With the stealth of a crawling missile, Dougie Freedman's Forest have strung together a run of 11 games unbeaten, stretching back to late November, to stride tentatively into the top half of the Championship. It matters little that Bolton gave their hosts more than a helping hand after being reduced to ten men after only ten minutes - as the old adage goes, you can only beat what steps out into the road in front of you.
Freedman persisted with Nelson Oliveira up front but switched a few things around by letting Oliver Burke loose on the right side and slipping in Jamie Ward behind the front man. In the engine room, Gary Gardner and Robert Tesche deputised for the injured Henri Lansbury and suspended David Vaughan. They squared up against one-time Forest target Darren Pratley and recent Forest loanee Liam Trotter.

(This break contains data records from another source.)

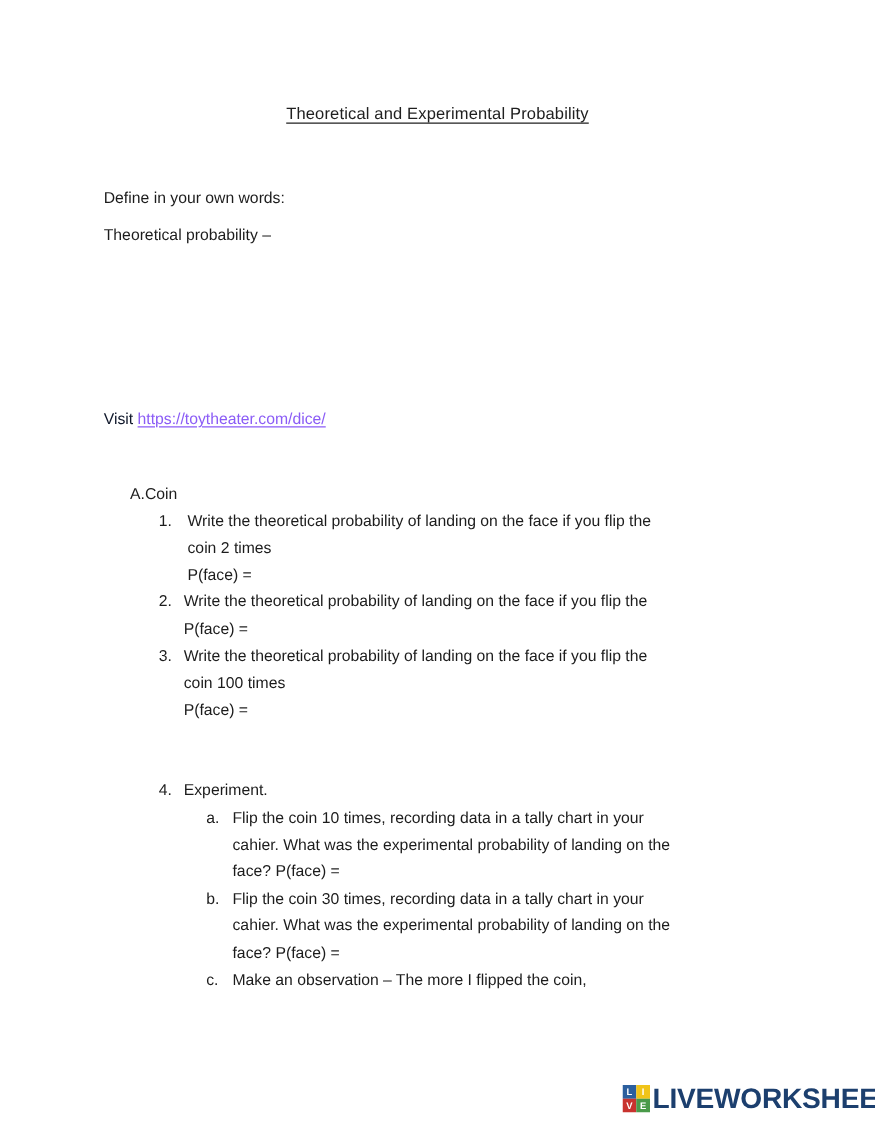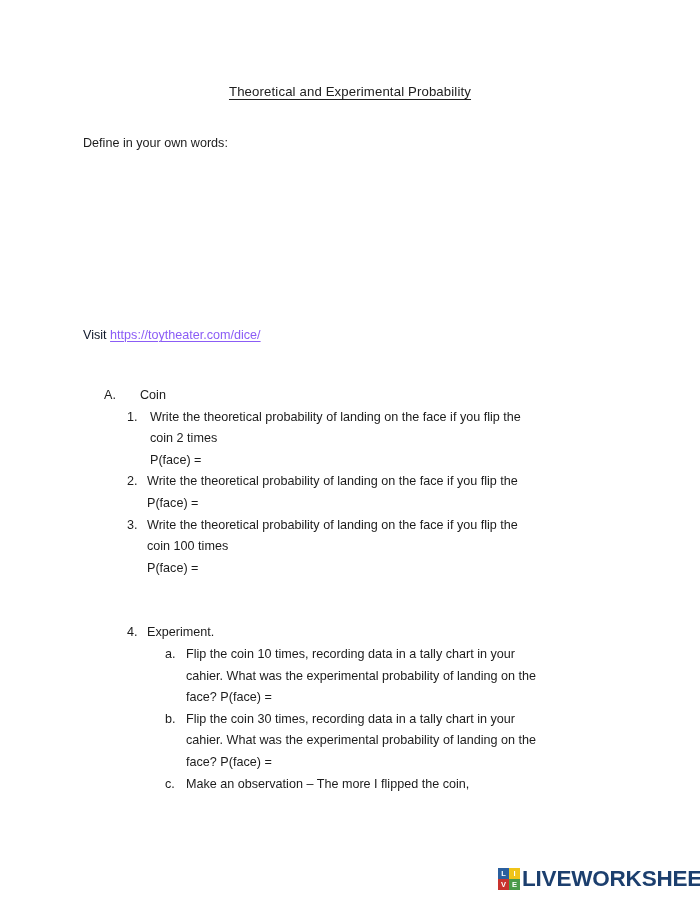--- a/index.html
+++ b/index.html
@@ -46,7 +46,7 @@
   .body-block {
     position: absolute;
     left: 83px;
-    top: 128px;
+    top: 143px;
     width: 540px;
   }
   .para {

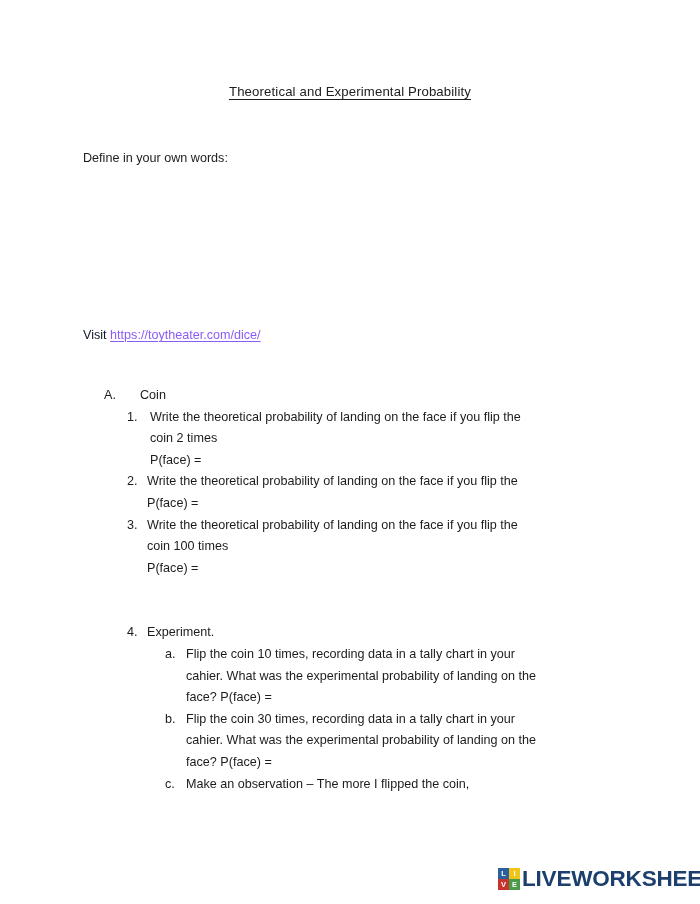--- a/index.html
+++ b/index.html
@@ -192,6 +192,7 @@
 
   <div class="body-block">
     <div class="para">Define in your own words:</div>
+    <div class="para">Theoretical probability –</div>
     <div class="spacer-60"></div>
   </div>
 

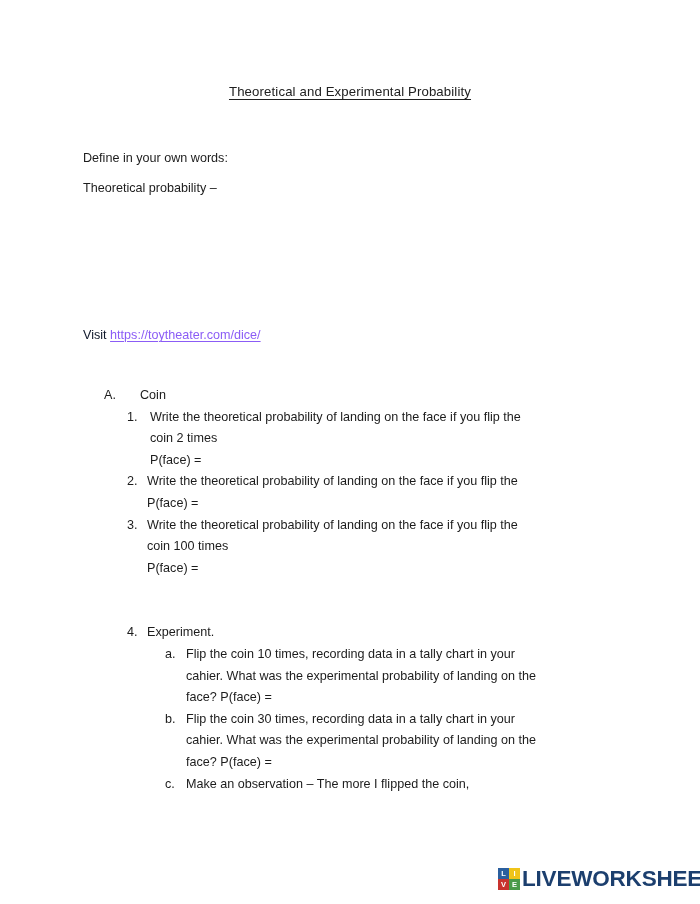--- a/index.html
+++ b/index.html
@@ -96,7 +96,7 @@
     width: 24px;
   }
   .lvl-a > .content {
-    margin-left: 36px;
+    margin-left: 12px;
   }
 
   .lvl-1 {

The gap in quality was soon apparent as the home side started much the stronger and when Ward raced through the middle of the Bolton defence, he seemed to have initially applied too heavy a touch. A tap of the turbo speed button allowed Ward to nick the ball past Bolton keeper Ben Amos, only to be tripped. As harsh a punishment as it seems, there could only be one outcome under the current rules and Amos made the long and lonely trudge to the dressing rooms with the only silver lining being that he got the big communal bath to himself for 80 minutes, in which to splash around for a bit. For whatever reason, Bolton really do have problems keeping their full compliment of players on the pitch at the City ground:
Nelson Oliveira cared little for this and promptly slammed the ball into the net to notch up his 7th league goal of the season. Against opponents enduring a torrid run of results and barely believable issues off the field, the afternoon opened up a world of possibilities for Forest - all of which seemed attractive. Jamie Ward got busy buzzing and bustling in equal measure while Ben Osborn showed his development into a very handy left sided player gathered apace. Indeed, it was Ward's industry that lead him to swinging over a delicious cross from the left for Burke to power in a header while Bolton's defence (most notable, Dean Moxey) paused for a while to slip in a quick game of Sleeping Lions. With just fifteen minutes on the clock, it looked like a Sisyphean afternoon stretched ahead for the Trotters.
Rather surprisingly, this signalled Bolton's best spell of the game as they kept the ball and knocked it around with something approaching confidence, probably thanks to that extra zip that being reduced to ten men usually gives a side. Their collective heads stayed upright and although it looked unlikely that they would take anything from the game, there seemed little chance of them being on the receiving end of a right old spanking. Darren Pratley almost made their job a whole lot harder though after picking up the ball and walking away with it, causing a bit of pushing and shoving. In such circumstances, the last thing his team needed was for their numbers to be reduced even further so to even be within a whiff of such handbags seemed ill-advised at best.
The second half played out largely as a training game: Forest simply waiting for the right moment to punch forward and make their superior numbers count. Such a tactic bore fruit as numerous good chances were created, only to be spurned. Ward was making Cristiano Ronaldo look positively chilled about adding to his goal tally as he was a never ceasing whirlwind of running and shooting. Eventually, his efforts were rewarded as he notched only his second goal for Forest in the 82nd minute.
Such a goal was required since Forest nemesis Stephen Dobbie lurked menacingly on Bolton's bench.
The home crowd may well be disappointed that a larger haul of goals was not accumulated against such opposition. In fairness though, a bundle of very good chances were created, just not converted. Besides, a three goal win and a clean sheet for a team that has been struggling to score more than once in any game and to shut out the opposition is to be welcomed, regardless of the circumstances.
On occasions, frustration was vented at the home side's insistence of hauling every player back to defend corner kicks. On the surface, this does seem a needlessly defensive tactic to adopt, especially against ten men. However, the idea behind such a move is to have at least three players running at the opposition defence should the ball break, rather than one or two players stood stationary on the halfway line. Besides, that beautiful Michail Antonio goal against Norwich City last year originated from a Norwich corner against which Forest had - you guessed it - everyone back.
That's not to necessarily defend such a tactical deployment, just to point out that it might not be as defensive as it seems.
It may not have felt it at the time but the victory was pretty comprehensive:
As for Bolton, it doesn't seem as if a lack of heart and desire is the root of their myriad problems - more a lack of quality.
Where to for Forest now? Regardless of what happens up at Middlesbrough next Saturday, the previously listing ship has been well and truly steadied and a place in the top half of the table (their first this season?) will make satisfactory reading for manager Dougie Freedman.